GOAL OF THE EXERCISE ->
Nothing but the lines from the one with "19 | o: 1.99 -> 1.91" through the final line of the listing should appear in the answer, each copied exactly.

Start of Block

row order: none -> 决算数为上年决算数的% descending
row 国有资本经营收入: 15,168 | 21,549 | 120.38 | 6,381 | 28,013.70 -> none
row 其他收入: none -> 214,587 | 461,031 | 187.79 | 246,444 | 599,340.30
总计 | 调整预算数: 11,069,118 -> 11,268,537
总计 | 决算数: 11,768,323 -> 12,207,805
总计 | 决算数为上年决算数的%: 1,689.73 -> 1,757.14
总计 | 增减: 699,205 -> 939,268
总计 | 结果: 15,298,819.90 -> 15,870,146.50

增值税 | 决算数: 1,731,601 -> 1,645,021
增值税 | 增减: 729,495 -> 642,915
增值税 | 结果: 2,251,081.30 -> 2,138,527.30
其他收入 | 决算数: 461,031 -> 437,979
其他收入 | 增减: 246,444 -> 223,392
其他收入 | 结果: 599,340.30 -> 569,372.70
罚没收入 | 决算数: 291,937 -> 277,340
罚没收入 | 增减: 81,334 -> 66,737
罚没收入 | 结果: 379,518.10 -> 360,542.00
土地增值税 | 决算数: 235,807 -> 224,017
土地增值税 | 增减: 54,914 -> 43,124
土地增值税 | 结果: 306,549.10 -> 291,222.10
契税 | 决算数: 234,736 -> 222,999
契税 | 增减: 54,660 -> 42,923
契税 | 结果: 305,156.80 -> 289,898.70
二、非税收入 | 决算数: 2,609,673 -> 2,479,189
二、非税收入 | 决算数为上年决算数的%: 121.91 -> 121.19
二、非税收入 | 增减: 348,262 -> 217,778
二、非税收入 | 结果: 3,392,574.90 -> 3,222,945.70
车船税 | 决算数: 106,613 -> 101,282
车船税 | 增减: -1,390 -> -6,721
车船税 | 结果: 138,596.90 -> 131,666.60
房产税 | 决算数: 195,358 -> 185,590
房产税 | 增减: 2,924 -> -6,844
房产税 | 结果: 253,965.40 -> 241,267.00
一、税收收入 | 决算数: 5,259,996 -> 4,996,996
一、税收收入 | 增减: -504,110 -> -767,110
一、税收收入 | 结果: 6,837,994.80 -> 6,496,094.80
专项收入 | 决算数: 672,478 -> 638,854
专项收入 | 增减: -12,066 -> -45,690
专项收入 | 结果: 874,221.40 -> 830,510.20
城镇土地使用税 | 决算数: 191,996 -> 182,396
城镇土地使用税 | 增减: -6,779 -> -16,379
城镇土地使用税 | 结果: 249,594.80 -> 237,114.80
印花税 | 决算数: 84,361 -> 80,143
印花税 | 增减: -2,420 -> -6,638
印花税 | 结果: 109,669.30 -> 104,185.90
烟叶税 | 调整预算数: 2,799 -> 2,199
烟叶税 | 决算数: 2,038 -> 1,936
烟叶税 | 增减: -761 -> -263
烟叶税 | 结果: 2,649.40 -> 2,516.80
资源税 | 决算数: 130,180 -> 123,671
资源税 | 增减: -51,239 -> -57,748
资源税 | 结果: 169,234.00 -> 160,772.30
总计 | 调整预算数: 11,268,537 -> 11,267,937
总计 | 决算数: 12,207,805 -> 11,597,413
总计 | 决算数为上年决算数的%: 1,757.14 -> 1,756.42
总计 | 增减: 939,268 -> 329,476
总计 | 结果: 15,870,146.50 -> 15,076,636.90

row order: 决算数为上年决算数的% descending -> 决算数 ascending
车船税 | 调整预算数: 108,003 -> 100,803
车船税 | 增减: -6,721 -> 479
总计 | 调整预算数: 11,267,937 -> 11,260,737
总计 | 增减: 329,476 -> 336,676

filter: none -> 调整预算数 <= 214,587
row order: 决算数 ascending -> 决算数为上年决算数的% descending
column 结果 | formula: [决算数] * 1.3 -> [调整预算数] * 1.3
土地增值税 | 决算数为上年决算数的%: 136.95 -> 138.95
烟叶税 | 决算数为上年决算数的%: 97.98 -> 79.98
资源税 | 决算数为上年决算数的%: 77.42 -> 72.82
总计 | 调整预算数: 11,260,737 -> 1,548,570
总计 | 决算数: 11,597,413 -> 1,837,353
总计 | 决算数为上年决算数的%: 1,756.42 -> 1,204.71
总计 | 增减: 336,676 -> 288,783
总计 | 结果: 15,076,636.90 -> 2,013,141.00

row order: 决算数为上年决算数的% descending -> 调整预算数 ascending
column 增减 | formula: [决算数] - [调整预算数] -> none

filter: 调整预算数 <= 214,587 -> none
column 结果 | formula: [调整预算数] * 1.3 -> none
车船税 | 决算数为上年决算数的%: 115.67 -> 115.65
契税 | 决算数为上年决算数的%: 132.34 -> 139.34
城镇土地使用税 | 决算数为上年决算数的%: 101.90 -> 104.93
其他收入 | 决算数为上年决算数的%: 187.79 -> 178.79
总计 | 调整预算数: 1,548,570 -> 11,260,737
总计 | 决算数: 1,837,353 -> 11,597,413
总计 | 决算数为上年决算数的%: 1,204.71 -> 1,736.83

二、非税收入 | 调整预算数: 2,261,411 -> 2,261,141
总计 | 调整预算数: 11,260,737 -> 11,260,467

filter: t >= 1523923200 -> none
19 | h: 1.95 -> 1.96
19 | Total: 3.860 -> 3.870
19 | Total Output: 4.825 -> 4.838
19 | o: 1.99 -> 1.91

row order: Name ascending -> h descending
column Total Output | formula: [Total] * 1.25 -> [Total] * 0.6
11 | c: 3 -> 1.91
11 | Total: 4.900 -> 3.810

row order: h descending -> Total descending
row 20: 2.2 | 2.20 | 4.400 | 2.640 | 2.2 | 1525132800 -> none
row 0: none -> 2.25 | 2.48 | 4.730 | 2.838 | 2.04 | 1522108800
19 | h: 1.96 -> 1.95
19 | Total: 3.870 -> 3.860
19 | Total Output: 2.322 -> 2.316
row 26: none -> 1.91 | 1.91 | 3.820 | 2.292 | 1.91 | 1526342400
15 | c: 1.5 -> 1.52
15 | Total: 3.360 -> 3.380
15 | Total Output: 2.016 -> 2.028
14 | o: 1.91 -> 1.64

End of Block

ANSWER FOR THIS EXERCISE ->
19 | o: 1.99 -> 1.91

row order: Name ascending -> h descending
column Total Output | formula: [Total] * 1.25 -> [Total] * 0.6
11 | c: 3 -> 1.91
11 | Total: 4.900 -> 3.810

row order: h descending -> Total descending
row 20: 2.2 | 2.20 | 4.400 | 2.640 | 2.2 | 1525132800 -> none
row 0: none -> 2.25 | 2.48 | 4.730 | 2.838 | 2.04 | 1522108800
19 | h: 1.96 -> 1.95
19 | Total: 3.870 -> 3.860
19 | Total Output: 2.322 -> 2.316
row 26: none -> 1.91 | 1.91 | 3.820 | 2.292 | 1.91 | 1526342400
15 | c: 1.5 -> 1.52
15 | Total: 3.360 -> 3.380
15 | Total Output: 2.016 -> 2.028
14 | o: 1.91 -> 1.64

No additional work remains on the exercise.